(Exercise directions): Whenever a line in the data below includes the string "Detector", copy it out.

(Material for the task):
##########

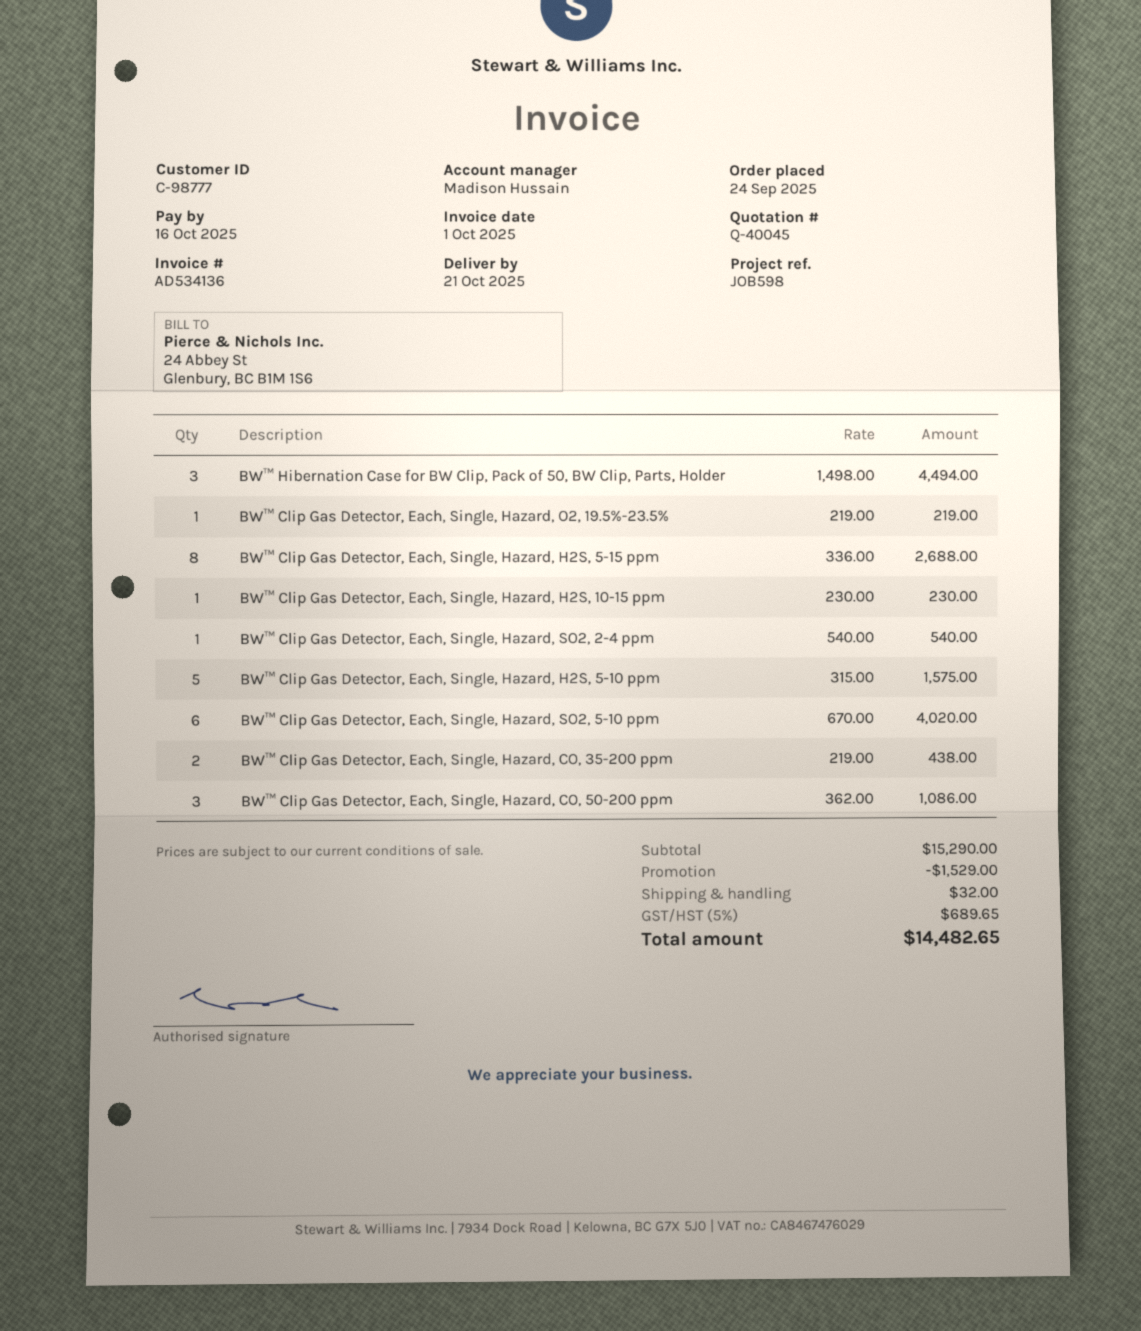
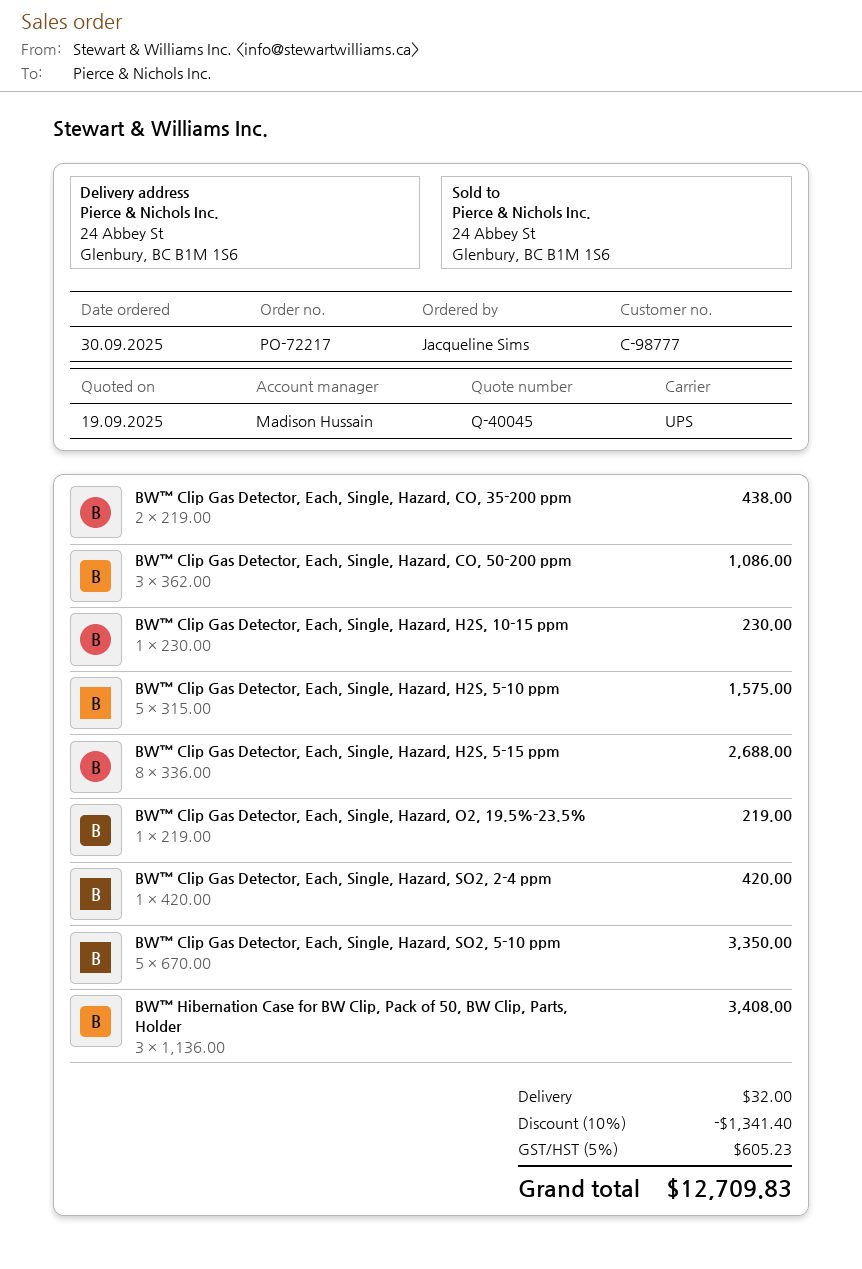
order date: 2025-09-24 -> 2025-09-30
BW™ Hibernation Case for BW Clip, Pack of 50, BW Clip, Parts, Holder: 3 x 1498.00 = 4494.00 -> 3 x 1136.00 = 3408.00
BW™ Clip Gas Detector, Each, Single, Hazard, SO2, 2-4 ppm: 1 x 540.00 = 540.00 -> 1 x 420.00 = 420.00
BW™ Clip Gas Detector, Each, Single, Hazard, SO2, 5-10 ppm: 6 x 670.00 = 4020.00 -> 5 x 670.00 = 3350.00
discount: 1529.00 -> 1341.40
tax: 5% = 689.65 -> 5% = 605.23
total: 14482.65 -> 12709.83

##########

(Your response):
BW™ Clip Gas Detector, Each, Single, Hazard, SO2, 2-4 ppm: 1 x 540.00 = 540.00 -> 1 x 420.00 = 420.00
BW™ Clip Gas Detector, Each, Single, Hazard, SO2, 5-10 ppm: 6 x 670.00 = 4020.00 -> 5 x 670.00 = 3350.00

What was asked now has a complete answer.